Kaaval () is a 2015 Indian Tamil-language action film written and directed by Nagendran R., based on a true story and produced by Punnagai Poo Gheetha and Philip Sheetal. It stars Vimal, Samuthirakani and Punnagai Poo Gheetha. The film, which was initially titled Nee Yellam Nalla Varuvada, began production in 2013 and released on 26 June 2015

Plot
Chandrasekar (Samuthirakani) is an honest police officer who is given an opportunity to encounter the deadliest don who is responsible for all the murders that are happening in Tamil Nadu. But during the mission, he loses Alwin Sudan, one of his most intelligent encounter specialists. Later, he realizes that their carefully planned operation was leaked to the rivals by Anbarasu (Vimal), the son of a corrupt constable (M. S. Bhaskar). Chandrasekar sketches a plan to encounter the don through Anbarasu.

Cast

 Vimal as Anbarasu
 Samuthirakani as  Inspector Chandrasekhar
 Punnagai Poo Gheetha as Amrutha
 M. S. Bhaskar as Anbarasu's father
 Namo Narayana as Narayana
 Imman Annachi as Police
 Ashwin Raja as Anbarasu's friend
 Stunt Silva
 Singamuthu as Police 
 TSK
 Senthi Kumari as Anbarasu's mother
 Venkat Subha
 Sneha in a cameo appearance
 Mannara Chopra in an item number

Production
Nagendran, a former assistant of Seeman and Susi Ganesan announced in September 2013 that he would make his directorial debut with the project titled as Nee Yellam Nalla Varuvada named after the dialogue spoken by Santhanam. Vimal, Samuthirakani recruited to play prominent characters along with Punnagai Poo Geetha, producer of this film playing the lead actress, M. S. Bhaskar, Singamuthu, Imman Annachi and Kumki Ashwin playing supporting roles. Priyanka Chopra's cousin Mannara (Barbie Handa) was selected to perform an item number.
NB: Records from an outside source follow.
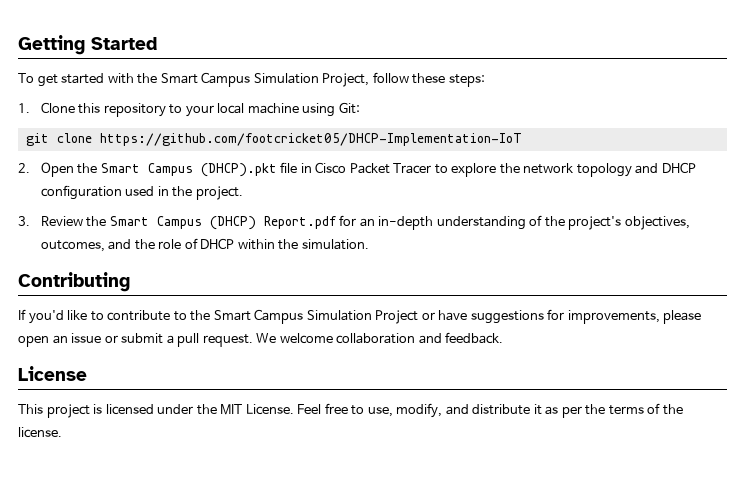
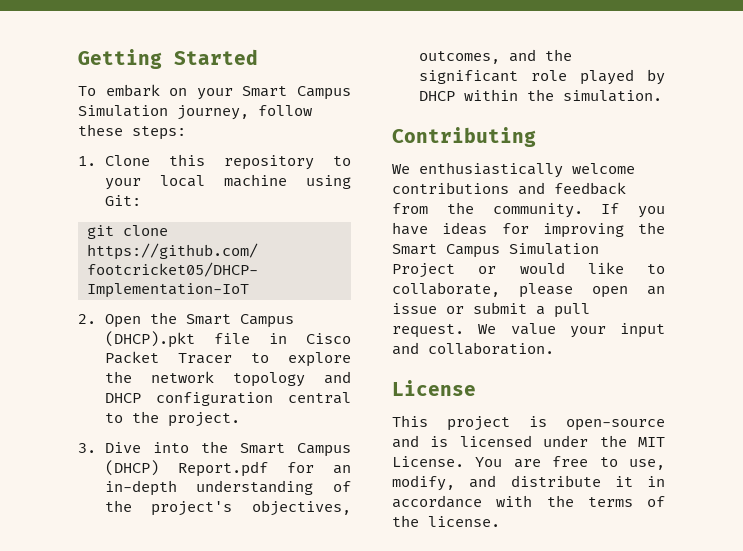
- To get started with the Smart Campus Simulation Project, follow these steps:
+ To embark on your Smart Campus Simulation journey, follow these steps:
- 2. Open the Smart Campus (DHCP).pkt file in Cisco Packet Tracer to explore the network topology and DHCP configuration used in the project.
+ 2. Open the Smart Campus (DHCP).pkt file in Cisco Packet Tracer to explore the network topology and DHCP configuration central to the project.
- 3. Review the Smart Campus (DHCP) Report.pdf for an in-depth understanding of the project's objectives, outcomes, and the role of DHCP within the simulation.
+ 3. Dive into the Smart Campus (DHCP) Report.pdf for an in-depth understanding of the project's objectives, outcomes, and the significant role played by DHCP within the simulation.
- If you'd like to contribute to the Smart Campus Simulation Project or have suggestions for improvements, please open an issue or submit a pull request.
+ We enthusiastically welcome contributions and feedback from the community. If you have ideas for improving the Smart Campus Simulation Project or would like to collaborate, please open an issue or submit a pull request.
- We welcome collaboration and feedback.
+ We value your input and collaboration.
- This project is licensed under the MIT License.
+ This project is open-source and is licensed under the MIT License.
- Feel free to use, modify, and distribute it as per the terms of the license.
+ You are free to use, modify, and distribute it in accordance with the terms of the license.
G. V. Prakash Kumar was signed to produce the music, N. K. Ekambaram to handle the cinematography and Praveen-Srikanth were signed as the editors. Silva, Na. Muthukumar and Videsh were chosenas the stunt coordinator, lyricist and art director, respectively. The film which was reported to be based on a real-life incident started its filming in Pondicherry, which was held in Tamil Nadu and Kerala for 60 days. Nagendran revealed that the film was based on M. Phil study which revolves 34,712 murders took place from 1995 to 2014. In April 2015, the film's title was changed into Kaaval as many people who saw the film, including promising directors, top industry personnel and police officials felt that the film deserved a more serious and purposeful title.

Soundtrack 
The soundtrack was composed by G. V. Prakash Kumar with background score composed by Dharan Kumar.

Release
The film was given a "U/A" certificate by Central Board of Film Certification. The film was initially slated to release on June 19 but eventually released on June 26.

Critical reception
The film received mixed reviews from critics. Times of India rated the film 2 out of 5 and stated that "The problem with Kaaval is that it offers nothing new in terms of story and presentation. Almost every development feels been there done that". Gauthaman Baskaran of Hindustan Times rated it 1.5 out of 5 and wrote "In the end, the work turns out to be yet another addition to the list of very average movies". Behindwoods wrote "To sum up Kaaval, the cops vs contract killers theme is interesting and it has some good moments when Samuthirakani is in charge. But overall, the film doesn't create the desired impact". Sify wrote, "Kaaval is a pucca mass masala entertainer with action, comedy, romance, sentiments and other elements associated with big-hero films. But it manages to entertain only at few places and most of the time; the clichéd execution dilutes the intensity".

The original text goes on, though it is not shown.